[What you are asked to do]
Wherever a line of the listing holds the string "Concentus", copy that line.

-- Supplied entries follows --

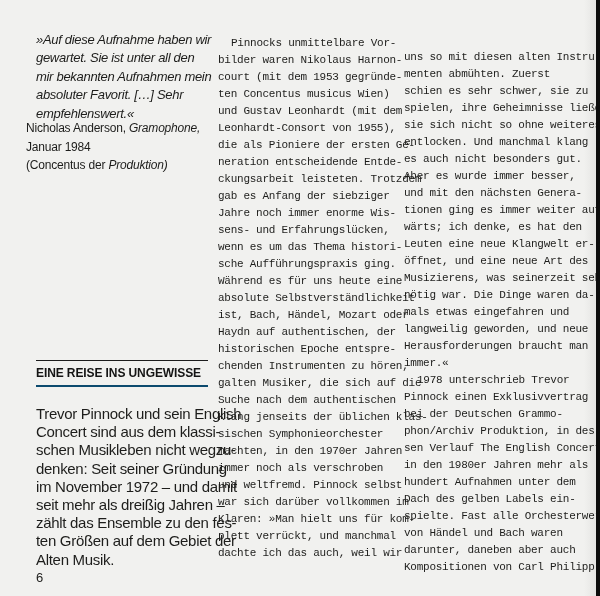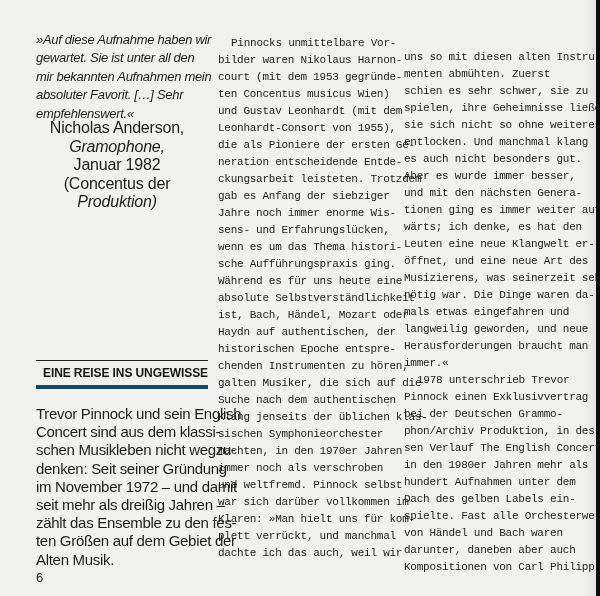--- a/index.html
+++ b/index.html
@@ -29,8 +29,8 @@
 
   .attr{
     position:absolute;left:-10px;width:182px;
-    text-align:center;
-    font-size:16px;line-height:18.6px;letter-spacing:-0.2px;
+    text-align:left;
+    font-size:12px;line-height:18.6px;letter-spacing:-0.2px;
   }
   .attr .ital{font-style:italic;}
   .attr1{top:119px;}

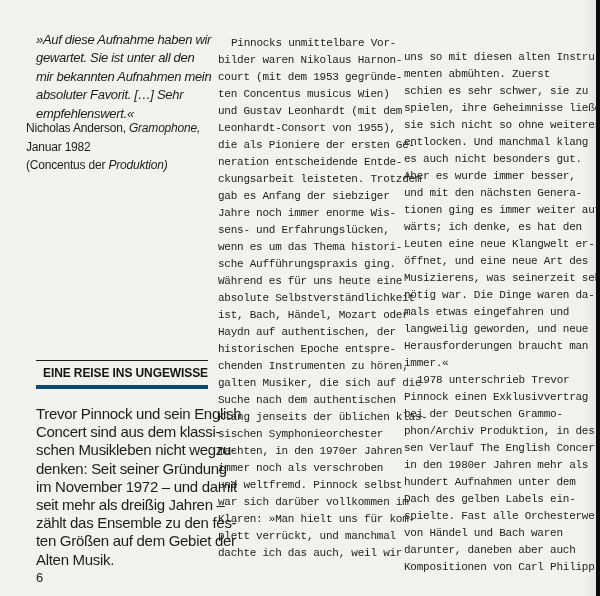--- a/index.html
+++ b/index.html
@@ -88,7 +88,7 @@
 absoluter Favorit. […] Sehr
 empfehlenswert.«</p>
 
-    <p class="attr attr1"><span>Nicholas Anderson, </span><span class="ital">Gramophone,</span><br><span>Januar 1982</span><br><span>(Concentus der </span><span class="ital">Produktion)</span></p>
+    <p class="attr attr1"><span>Nicholas Anderson, </span><span class="ital">Gramophone,</span><br><span>Januar 1984</span><br><span>(Concentus der </span><span class="ital">Produktion)</span></p>
 
 
 

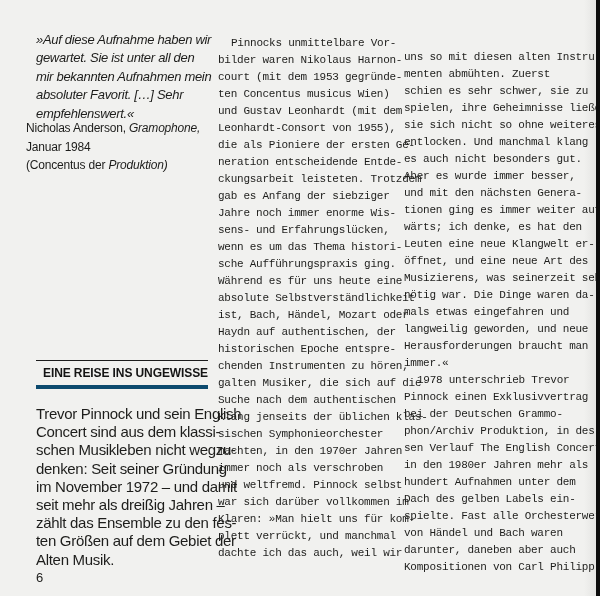--- a/index.html
+++ b/index.html
@@ -43,9 +43,8 @@
     color:#141414;
     padding:5px 0 5px 0;
     border-top:1.5px solid #1c1c1c;
-    border-bottom:4px solid #0c4a6e;
+    border-bottom:2px solid #0c4a6e;
     white-space:nowrap;
-    text-align:right;
   }
 
   .body-left{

-- Supplied entries concluded --

[Solution]
-    <p class="attr attr1"><span>Nicholas Anderson, </span><span class="ital">Gramophone,</span><br><span>Januar 1982</span><br><span>(Concentus der </span><span class="ital">Produktion)</span></p>
+    <p class="attr attr1"><span>Nicholas Anderson, </span><span class="ital">Gramophone,</span><br><span>Januar 1984</span><br><span>(Concentus der </span><span class="ital">Produktion)</span></p>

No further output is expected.